The flavor text and name does include an Energy Missle(actually a psionic power from both 3.5 and PF 3rd party publishing Dreamscared Press) shooting out, but again, it is flavor text. There is no attack roll, only a saving throw by the target.

Anguish |

To my GM's credit, he has on several ocations listened to discussions on disagreements on the rules and learned from them. So he is open to debate and being convinced to change how he runs the game.
Excellent. I have some feedback then.
The rules are clear how this work. As mentioned above, cover applies, and that's it. It doesn't matter if there is one creature in the way or a dozen creatures, the penalty is the same. That's how the rules work.

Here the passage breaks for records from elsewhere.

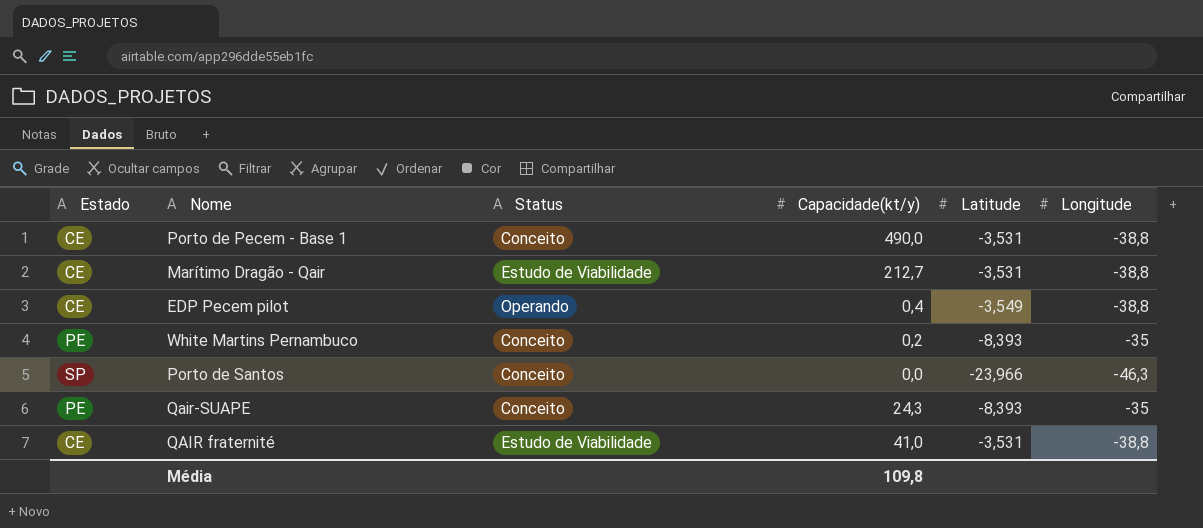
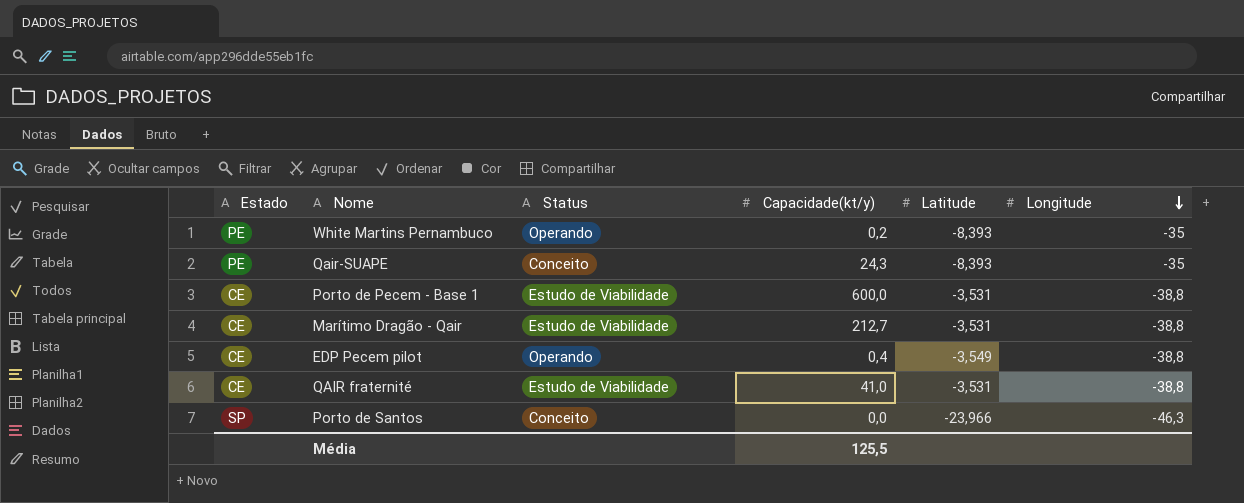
row order: none -> Longitude descending
White Martins Pernambuco | Status: Conceito -> Operando
Porto de Pecem - Base 1 | Status: Conceito -> Estudo de Viabilidade
Porto de Pecem - Base 1 | Capacidade(kt/y): 490,0 -> 600,0
Média | Capacidade(kt/y): 109,8 -> 125,5

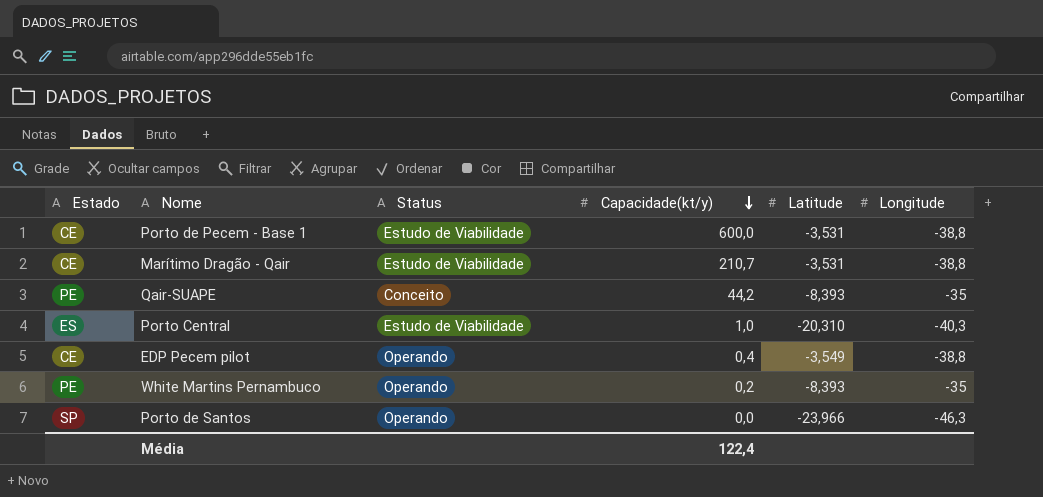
row order: Longitude descending -> Capacidade(kt/y) descending
row QAIR fraternité: CE | Estudo de Viabilidade | 41,0 | -3,531 | -38,8 -> none
Marítimo Dragão - Qair | Capacidade(kt/y): 212,7 -> 210,7
Qair-SUAPE | Capacidade(kt/y): 24,3 -> 44,2
row Porto Central: none -> ES | Estudo de Viabilidade | 1,0 | -20,310 | -40,3
Porto de Santos | Status: Conceito -> Operando
Média | Capacidade(kt/y): 125,5 -> 122,4

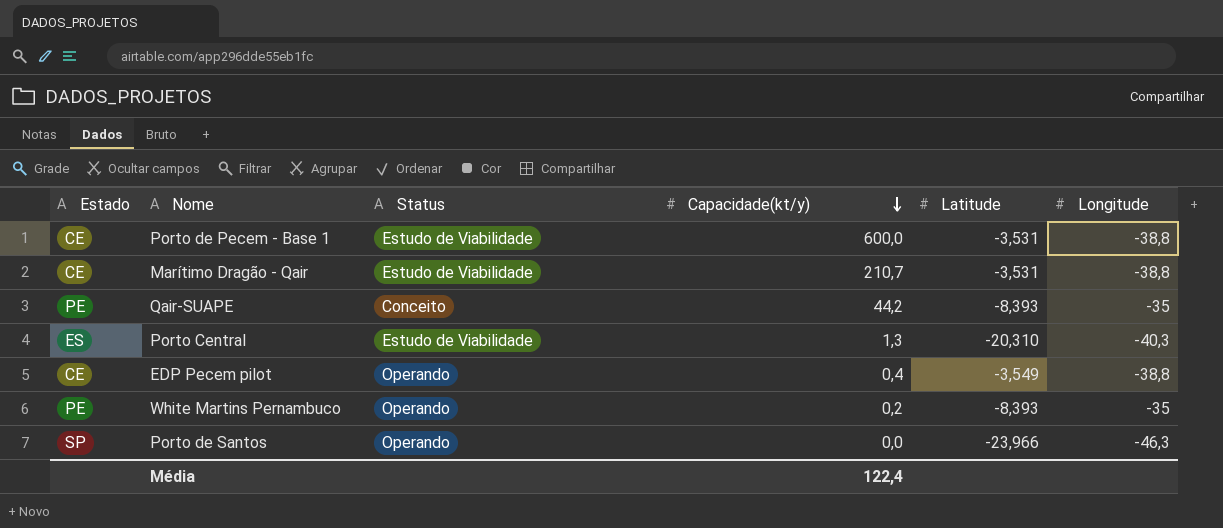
Porto Central | Capacidade(kt/y): 1,0 -> 1,3

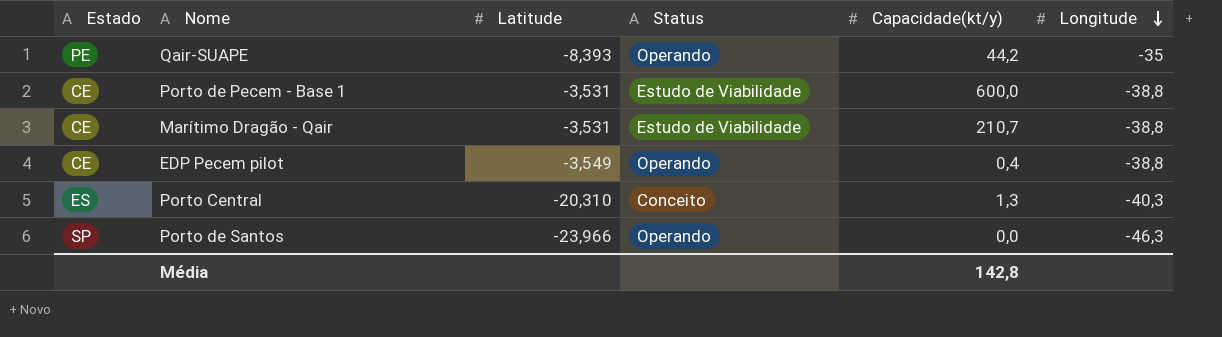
row order: Capacidade(kt/y) descending -> Longitude descending
column Latitude | position: 5 -> 3
row White Martins Pernambuco: PE | Operando | 0,2 | -8,393 | -35 -> none
Qair-SUAPE | Status: Conceito -> Operando
Porto Central | Status: Estudo de Viabilidade -> Conceito
Média | Capacidade(kt/y): 122,4 -> 142,8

That said, most (good) DMs are trained to look at situations and judge them based on realism. "What would the NPC do after the player's actions?" is the starting question for each instance of the "DM simulation loop". Everything boils down to "what is the universe's response to the player's choices?" We're always thinking in a simulation. And in our heads, we imagine a crowd and recognize that a dozen creatures in the way would totally block line of sight. We know it's true, so there's an urge to run the rules that way.
Only problem is... that's not what the rules say. The game rules are simplified to not drag things into micro-accounting. Having a huge table or formula for stuff like this isn't worth it. So the rules were written to abstract things down to "cover" and "no cover".
A word of advice. As a player, I love a DM who grasps reality, as long as it doesn't go against the rules. An example is a circumstance where a couple of us players used a large stone table to squish a swarm of beetles. Martial area-effect damage. The DM allowed this. I think that was the right choice because the rules are silent on what happens if you use a wide, flat, heavy object on a swarm. If a similar tactic was used against us, again, I'd support it as it's improvising a sensible rule where none exists.
But when the rules do exist and the DM goes off the reservation, I find it very unsettling. (House-rules aside.) It's very immersion-breaking because I think I have this mental idea of how the game-world works, and I know what my characters can do and how, and then suddenly... "no, that doesn't work because... reasons." Even if the reasons are good, the fact that they're against the rules is jarring to me*. What else that I think I can do is going to turn out impossible?
So my advice to a DM is to be very, very sparing with overriding written rules.
*Note: I have zero problem with monsters that "break the rules", because unique and unexpected monster abilities are interesting. The first time you encounter regeneration, it's mind-blowing. The first time you encounter a hydra, it's amazing. The first time you get swallowed hole, it's fan-freaking-tastic. The first time you get told "you can't do non-lethal with a longspear because it makes no sense", it's... well... wait, but... the book says... oh, it doesn't matter what the book says... okay, I guess... my character will just... um... pass on this round because I have no clue what else I might try that may or may not work, kind of randomly. << True story about a DM I deeply respect, but never forget the way this ruling felt at the time.